I think @Airk pointing at uncertainty is really key here. Forgive me, but… all of this makes me think of some pretty 50,000 foot RPG theory! Let me see if I can be succinct about it.
One of the big questions for me as a designer is “why do we use dice/cards/randomizers to tell these stories?” In my experience, we invoke these randomizers to declaim responsibility about outcomes. If your paladin tries to kill an orc, we can say:
- sure, you do it.
- no, you don’t do it
- let’s roll some dice!
The outcome is predicated on the group’s understanding of the uncertainty. You don’t roll dice to tie your shoes (sure, you do it) or to travel through time (no, you don’t do it), but there are plenty of situations in which the game is stronger because we don’t already have a clear sense of the outcome when the action is taken. That’s the secret sauce of RPGs imo: we are telling a story we do not yet know.
So the real question for me in any system I’m working in/running is “What things require me (the GM) to declaim responsibility for the outcome? When can I say ‘yes/no’ and when do I have to invoke the mechanics of the game to see how things play out?”
In OSR games, the task-based nature of the game tends to create situations of uncertainty around accomplishment, i.e. we roll dice to see whether or not you can do the thing. But the GM has to have some limits on that declamation. If a PC tries to throw a rock into space, then the GM has the authority to say “I’m not declaiming responsibility for this outcome; you can’t do it.” Thus, if the PCs find a way in the fiction to kill a monster or overcome a trap in a way that satisfies the fictional position of the situation, then there is no roll because there is no uncertainty.
I think that all scans for most folks even if they are new to the concept of uncertainty and declaiming responsibility for outcomes. What’s strange for most players is how PbtA games handle uncertainty, a concept made more opaque by many published games that fail to use it wisely.
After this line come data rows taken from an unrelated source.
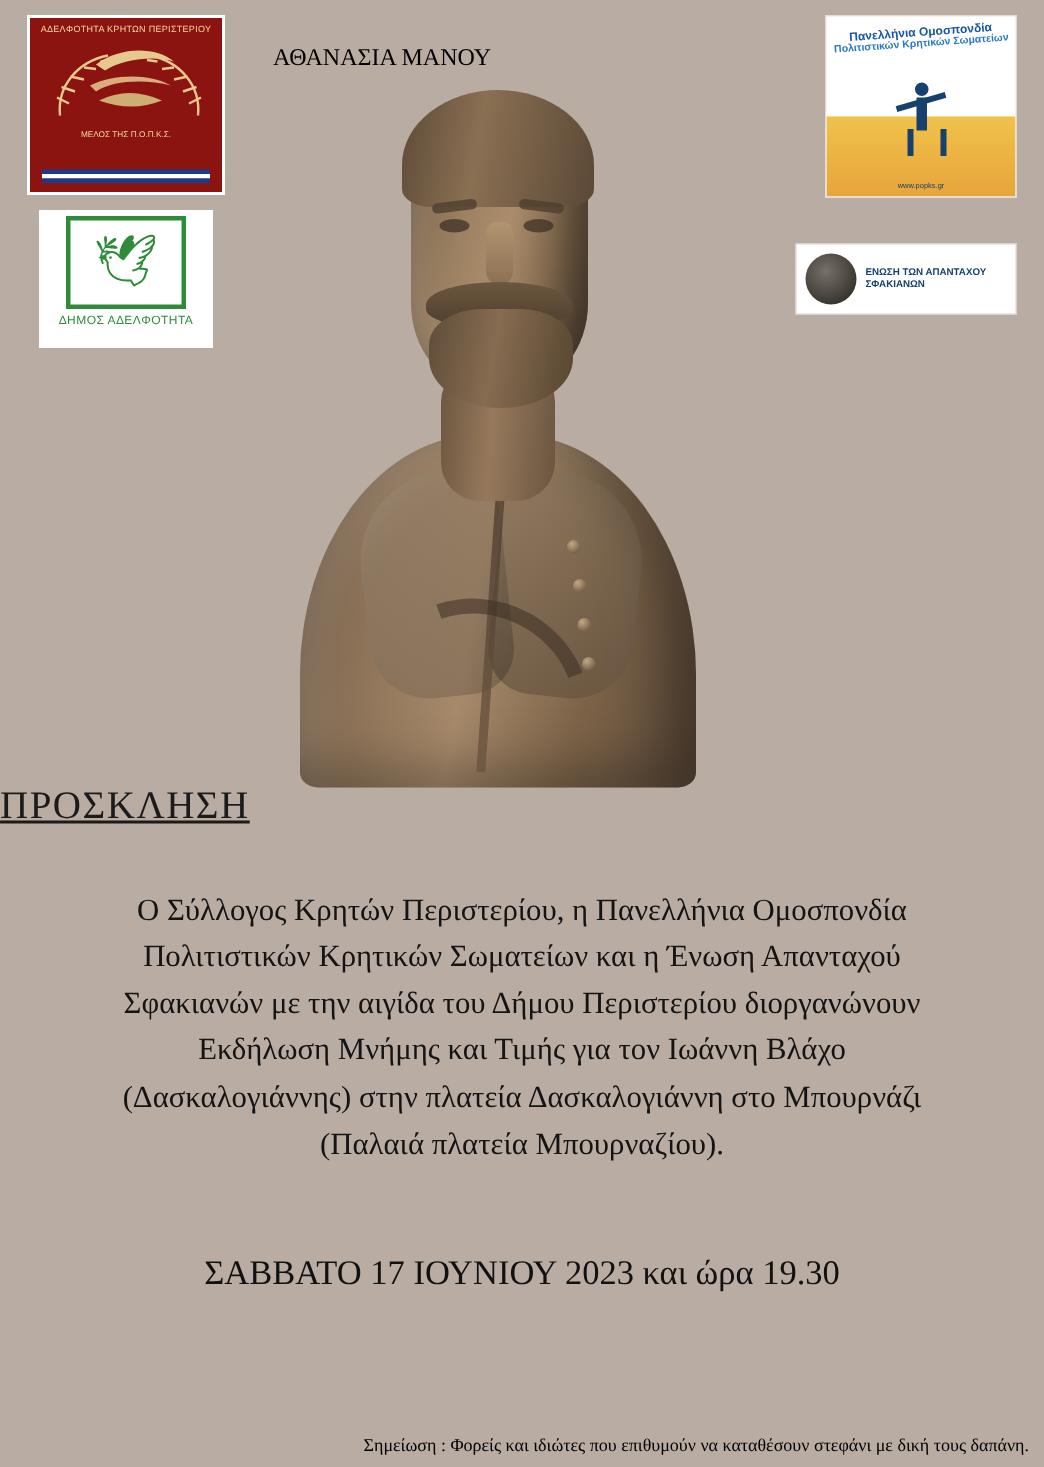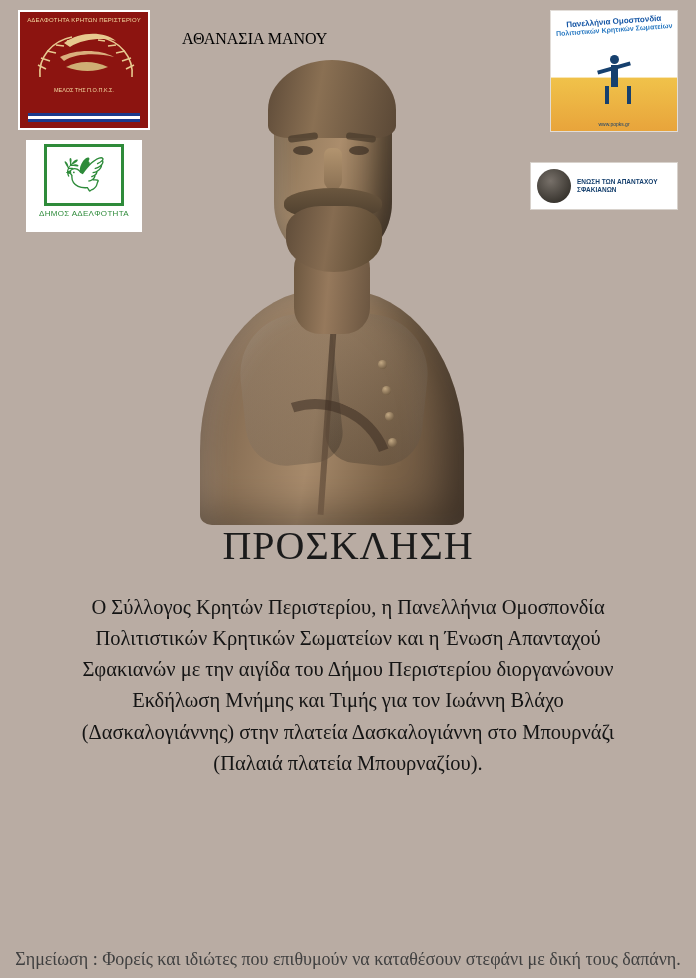--- a/index.html
+++ b/index.html
@@ -330,10 +330,10 @@
     position: absolute;
     left: 0; right: 0;
     top: 522px;
-    text-align: center;
-    font-size: 40px;
+    font-size: 26px;
     color: #1b1b1b;
     letter-spacing: 1px;
+    text-decoration: underline;
   }
   .body-text {
     position: absolute;

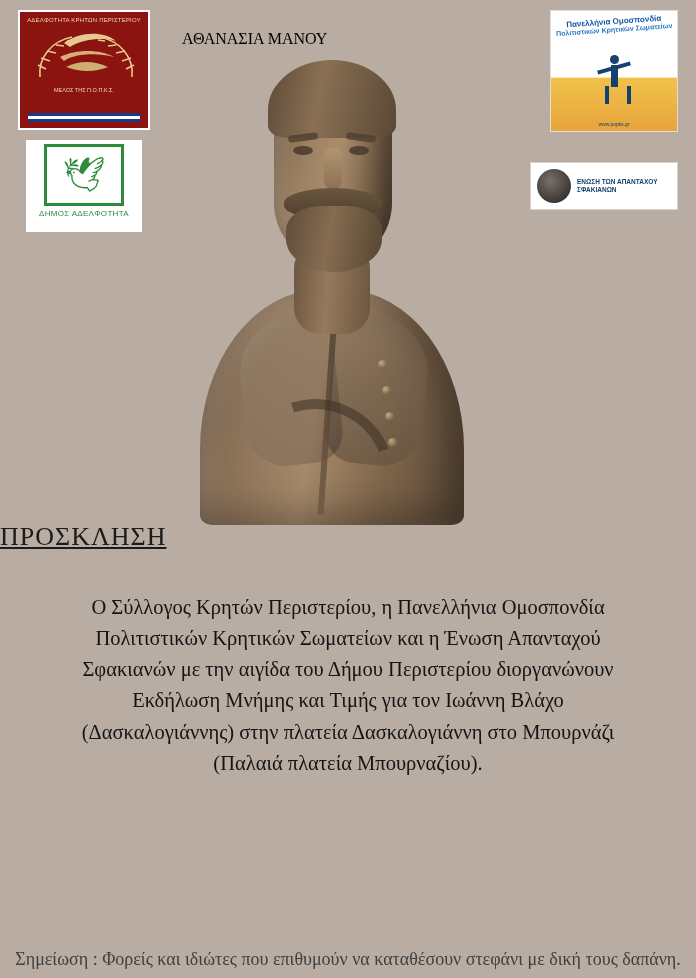--- a/index.html
+++ b/index.html
@@ -457,6 +457,7 @@
 
   <div class="body-text">Ο Σύλλογος Κρητών Περιστερίου, η Πανελλήνια Ομοσπονδία Πολιτιστικών Κρητικών Σωματείων και η Ένωση Απανταχού Σφακιανών με την αιγίδα του Δήμου Περιστερίου διοργανώνουν Εκδήλωση Μνήμης και Τιμής για τον Ιωάννη Βλάχο (Δασκαλογιάννης) στην πλατεία Δασκαλογιάννη στο Μπουρνάζι (Παλαιά πλατεία Μπουρναζίου).</div>
 
+  <div class="date-line">ΣΑΒΒΑΤΟ 17 ΙΟΥΝΙΟΥ 2023 και ώρα 19.30</div>
 
   <div class="footer">
     <span class="l1">Σημείωση : Φορείς και ιδιώτες που επιθυμούν να καταθέσουν στεφάνι με δική τους δαπάνη.</span>

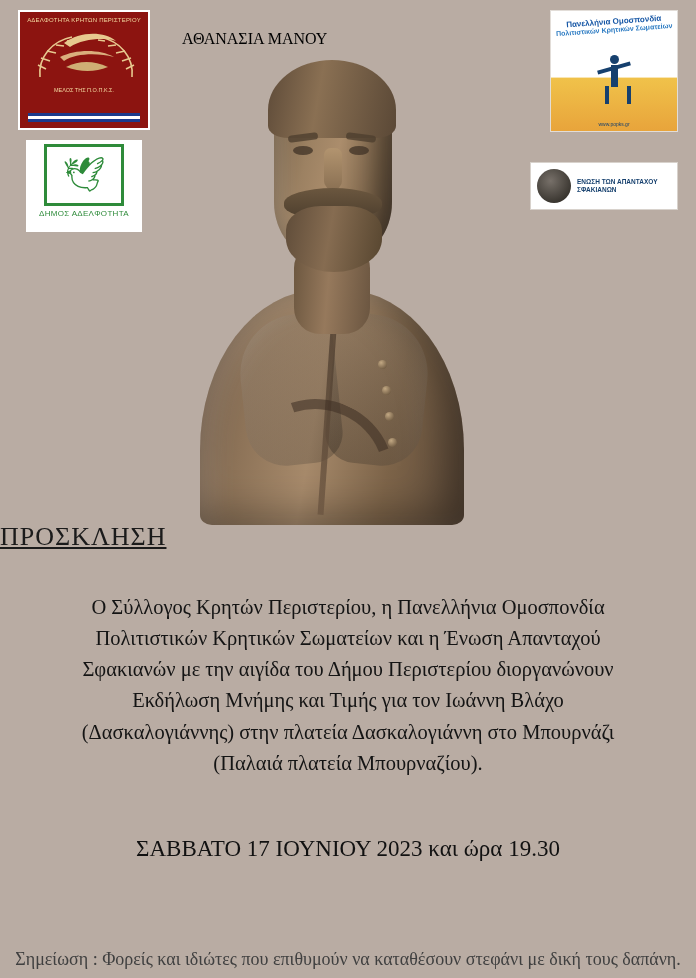--- a/index.html
+++ b/index.html
@@ -358,9 +358,9 @@
     left: 10px;
     right: 10px;
     bottom: 6px;
-    text-align: center;
-    font-size: 18px;
-    color: #404040;
+    text-align: right;
+    font-size: 12px;
+    color: #000000;
     line-height: 1.45;
   }
   .footer .l1 { display: block; }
In PbtA games, we still only roll when the outcome is uncertain. If you shoot an incapacitated dude in the head at point blank range in Apocalypse World (1e), then that dude is dead. There’s no roll, no seizing by force, no _going aggro. If I’m the GM, I look at those outcomes (harm, impress/frighten/etc) and I think “All of this is known. This guy dies. The cost is a bullet.” But if that guy is standing up and shooting at you, then all those stakes suddenly spring to life and the outcome is uncertain enough to merit a roll.
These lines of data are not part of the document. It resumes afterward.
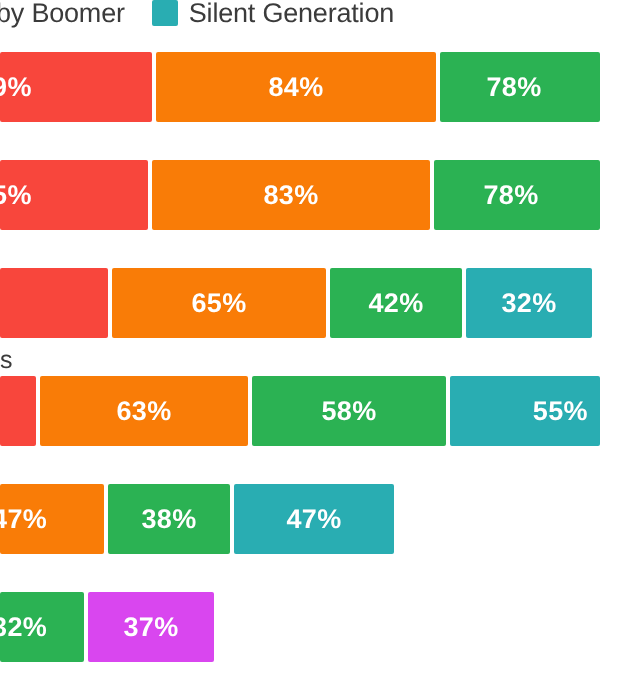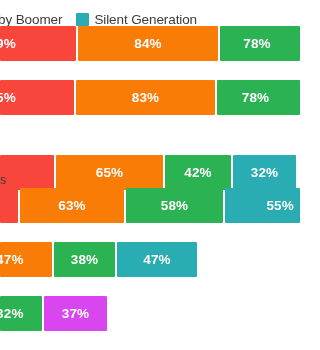--- a/index.html
+++ b/index.html
@@ -32,7 +32,7 @@
     width: 300px;
     height: 26px;
     display: flex;
-    align-items: flex-end;
+    align-items: flex-start;
     gap: 0px;
     padding-left: 0px;
     box-sizing: border-box;

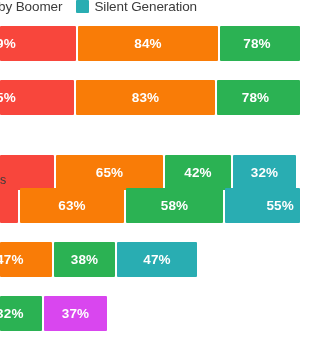--- a/index.html
+++ b/index.html
@@ -152,7 +152,7 @@
         </div>
       </div>
       <div class="row" style="height: 54px;">
-        <div class="bar-track" style="top: 0px; margin-top: 21px;">
+        <div class="bar-track" style="top: 0px;">
           <div class="seg" style="left: 0px; width: 54px; background: rgb(248, 70, 60);"></div>
           <div class="seg" style="left: 56px; width: 107px; background: rgb(249, 124, 7);">
             <span class="seg-value">65%</span>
But PbtA is built on a framework of moves instead of tasks. Those moves don’t describe your ability to do or not do a thing—although some designers make the mistake of thinking that’s what moves do—as much as they highlight a point of categorical uncertainty. Cartel, for example, says that the stakes of shooting someone invoke harm, sure, but the moves around violence also invoke collateral damage and resisting stress. In other words, the violence in Cartel is always uncertain because the stakes for violence are about what happens to everyone around the violence when violence is done.
So in many PbtA games, broad triggers (@JasonT) require judgement calls. Are you fleeing from the dead if you get in your car and drive away from a swarm of zombies? Or does it only trigger when you try to get away from them on foot? That’s up to the GM (and group) to adjudicate, but as long as the conversation relies on uncertainty—“Yeah, I think there’s no roll here because all of the stakes are about failing to flee the zombies and I think you’re fine in the car”—then you’re running the game correctly.
So in my mind:
OSR: you are in this situation and you do something clever, so don’t roll the dice. Good job!
PbtA: you are in a situation that the game has hard-coded as “uncertain,” so we will resolve the outcome of that uncertainty in the way the move has described. If you somehow removed the uncertainty, you wouldn’t have to roll!
So in essence, I think you’re right that “cleverness in PbtA is a function of triggering or not triggering moves” because that’s where the tactical play lies! If you don’t want to get in someone’s face in ZW because you’ve got a low Savagery, then… don’t trigger the move! Find a different move to trigger to get what you want with a stronger roll… or find a way to avoid moves entirely and resolve it without any uncertainty.